Screenshot and code edit data:
=-=-=
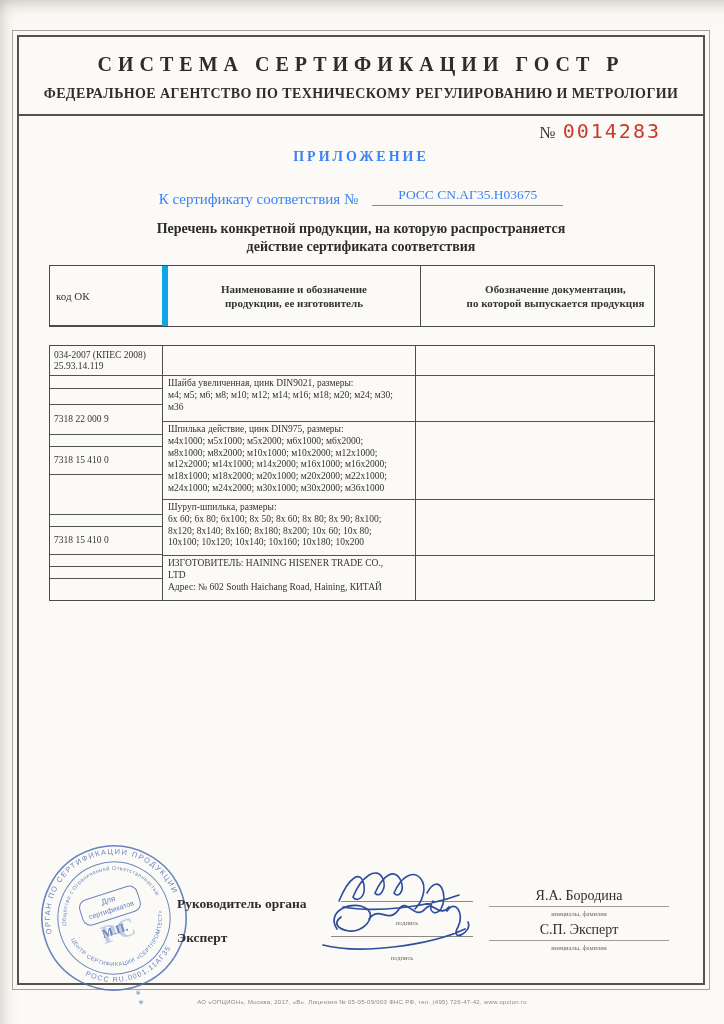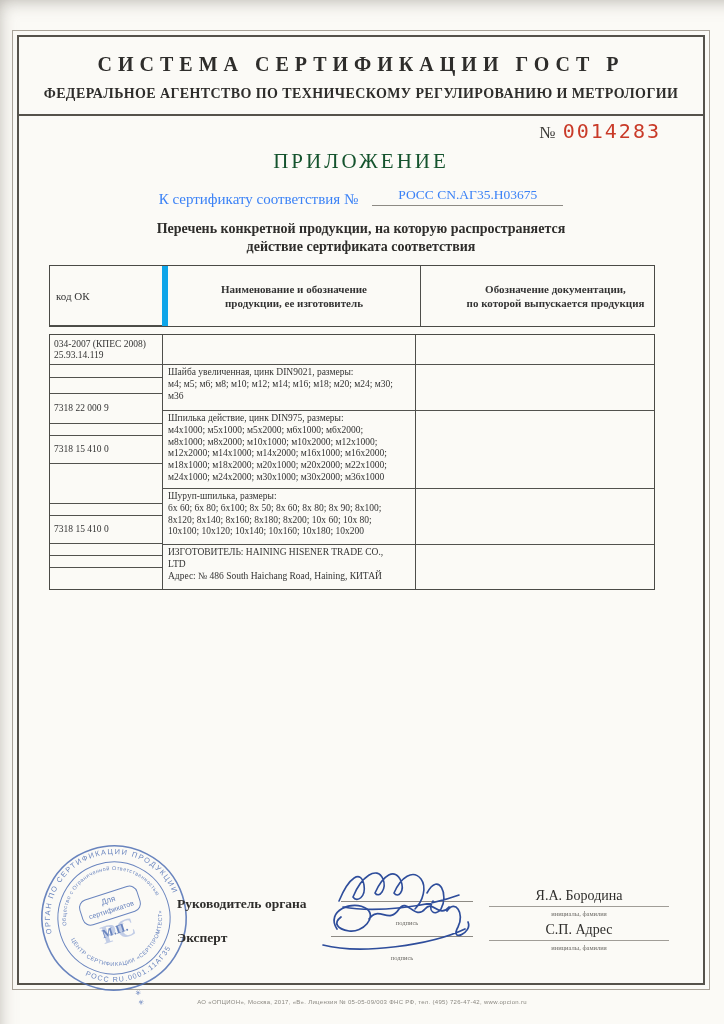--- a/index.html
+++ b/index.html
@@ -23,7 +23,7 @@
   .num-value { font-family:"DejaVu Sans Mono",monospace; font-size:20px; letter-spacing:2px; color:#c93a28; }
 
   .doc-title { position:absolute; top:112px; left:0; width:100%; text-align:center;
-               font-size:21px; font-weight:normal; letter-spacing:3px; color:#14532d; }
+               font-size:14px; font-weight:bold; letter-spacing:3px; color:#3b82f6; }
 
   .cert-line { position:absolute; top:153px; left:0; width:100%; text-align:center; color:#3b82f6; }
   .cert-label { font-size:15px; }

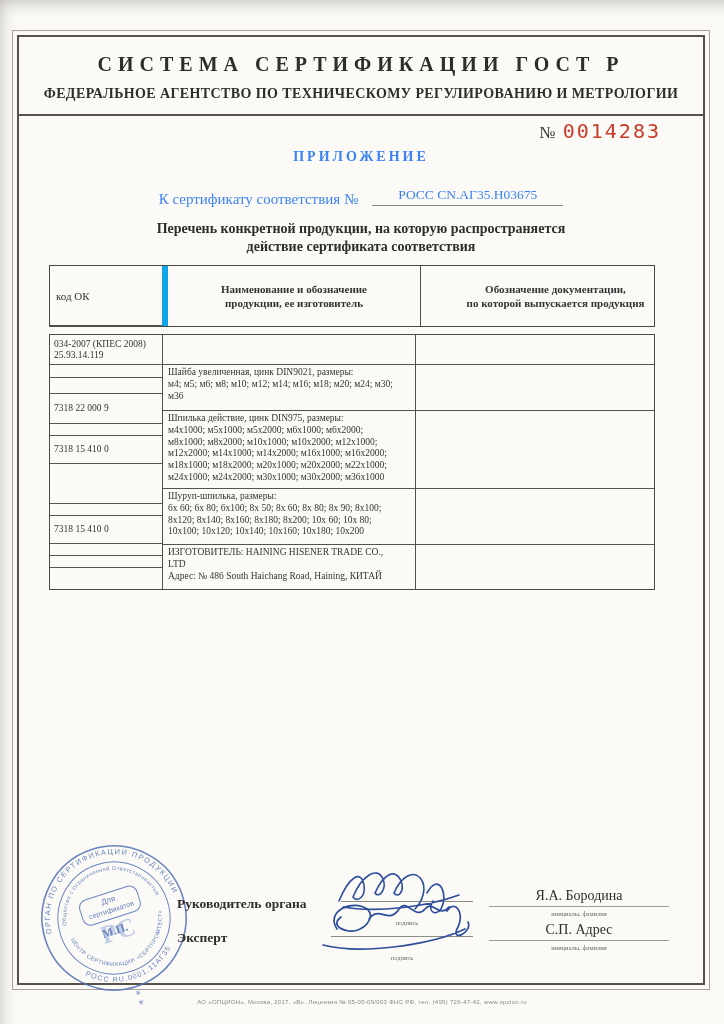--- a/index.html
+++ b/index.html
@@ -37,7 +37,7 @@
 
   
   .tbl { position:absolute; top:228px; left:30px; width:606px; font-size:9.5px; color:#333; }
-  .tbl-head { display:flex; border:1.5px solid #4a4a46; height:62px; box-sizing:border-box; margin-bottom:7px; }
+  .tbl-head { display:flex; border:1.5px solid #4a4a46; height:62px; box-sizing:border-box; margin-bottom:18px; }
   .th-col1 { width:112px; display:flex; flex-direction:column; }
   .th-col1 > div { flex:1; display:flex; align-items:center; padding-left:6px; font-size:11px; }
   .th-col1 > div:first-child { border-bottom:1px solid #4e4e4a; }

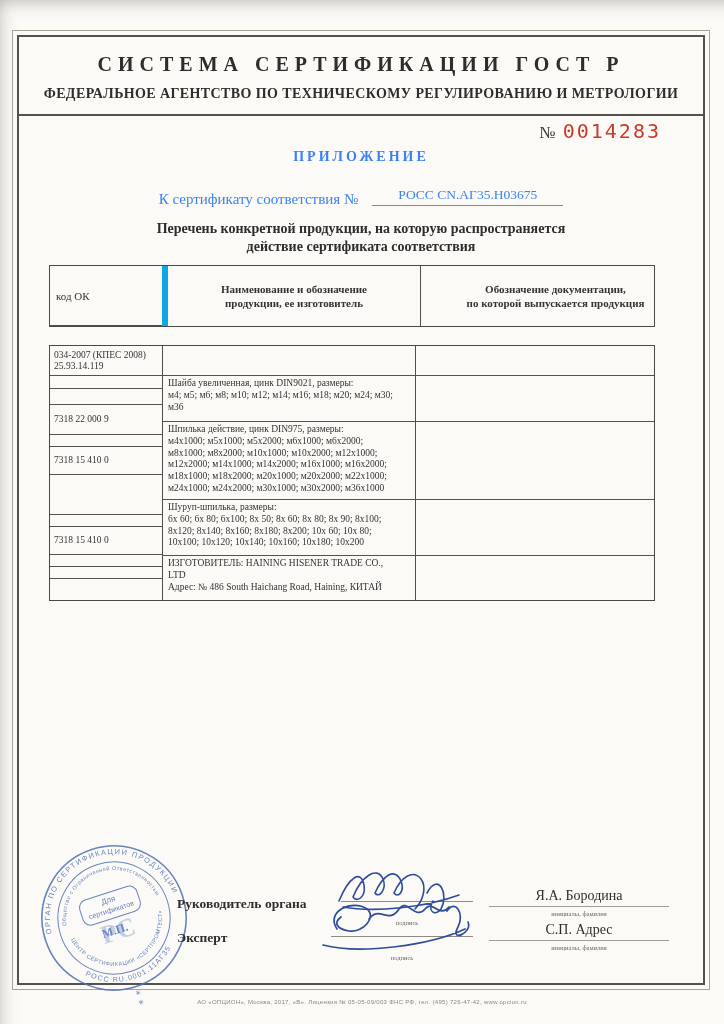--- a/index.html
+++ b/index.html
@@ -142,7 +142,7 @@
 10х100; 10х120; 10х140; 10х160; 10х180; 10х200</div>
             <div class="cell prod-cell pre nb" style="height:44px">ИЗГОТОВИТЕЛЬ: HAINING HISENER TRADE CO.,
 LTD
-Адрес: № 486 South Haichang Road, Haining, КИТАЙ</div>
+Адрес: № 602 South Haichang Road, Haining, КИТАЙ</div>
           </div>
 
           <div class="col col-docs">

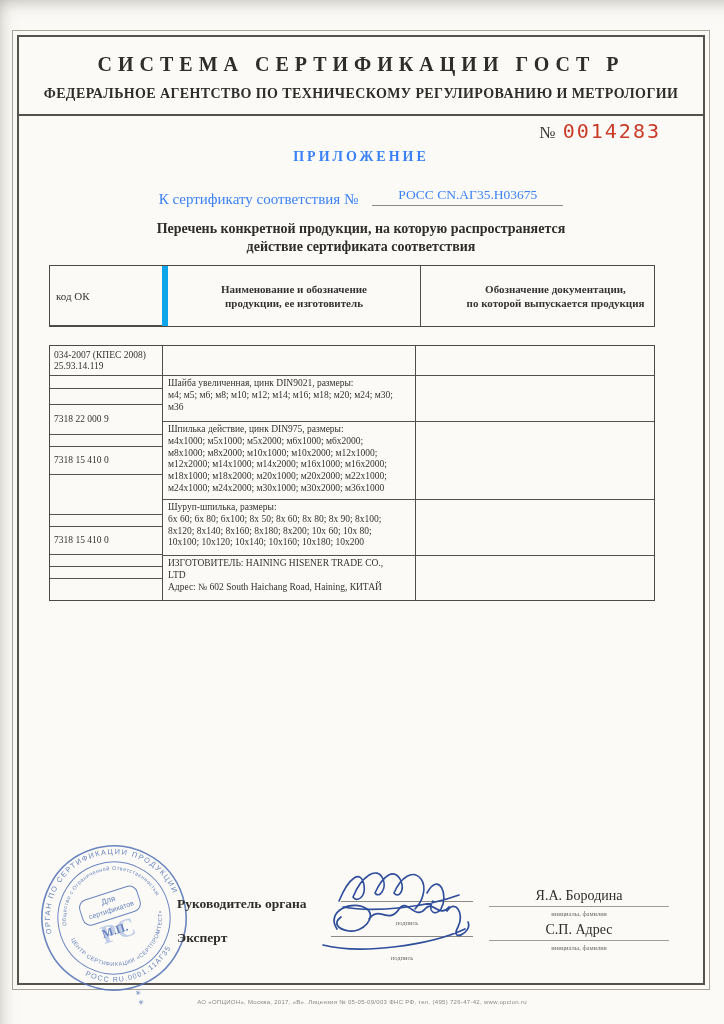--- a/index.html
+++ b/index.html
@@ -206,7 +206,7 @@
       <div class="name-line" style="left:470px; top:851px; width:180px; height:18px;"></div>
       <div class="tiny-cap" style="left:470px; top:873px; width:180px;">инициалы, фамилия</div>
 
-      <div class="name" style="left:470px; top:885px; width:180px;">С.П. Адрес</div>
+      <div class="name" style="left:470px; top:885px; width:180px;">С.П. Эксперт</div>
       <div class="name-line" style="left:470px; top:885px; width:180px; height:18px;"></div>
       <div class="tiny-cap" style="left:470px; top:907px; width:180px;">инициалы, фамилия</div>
=-=-=
Starting at the line that contains "602 South Haichang Road, Haining, КИТАЙ</div>", write out every line through the final line of the entries, word for word; skip any pictures.

Task answer:
+Адрес: № 602 South Haichang Road, Haining, КИТАЙ</div>
           </div>
 
           <div class="col col-docs">

--- a/index.html
+++ b/index.html
@@ -206,7 +206,7 @@
       <div class="name-line" style="left:470px; top:851px; width:180px; height:18px;"></div>
       <div class="tiny-cap" style="left:470px; top:873px; width:180px;">инициалы, фамилия</div>
 
-      <div class="name" style="left:470px; top:885px; width:180px;">С.П. Адрес</div>
+      <div class="name" style="left:470px; top:885px; width:180px;">С.П. Эксперт</div>
       <div class="name-line" style="left:470px; top:885px; width:180px; height:18px;"></div>
       <div class="tiny-cap" style="left:470px; top:907px; width:180px;">инициалы, фамилия</div>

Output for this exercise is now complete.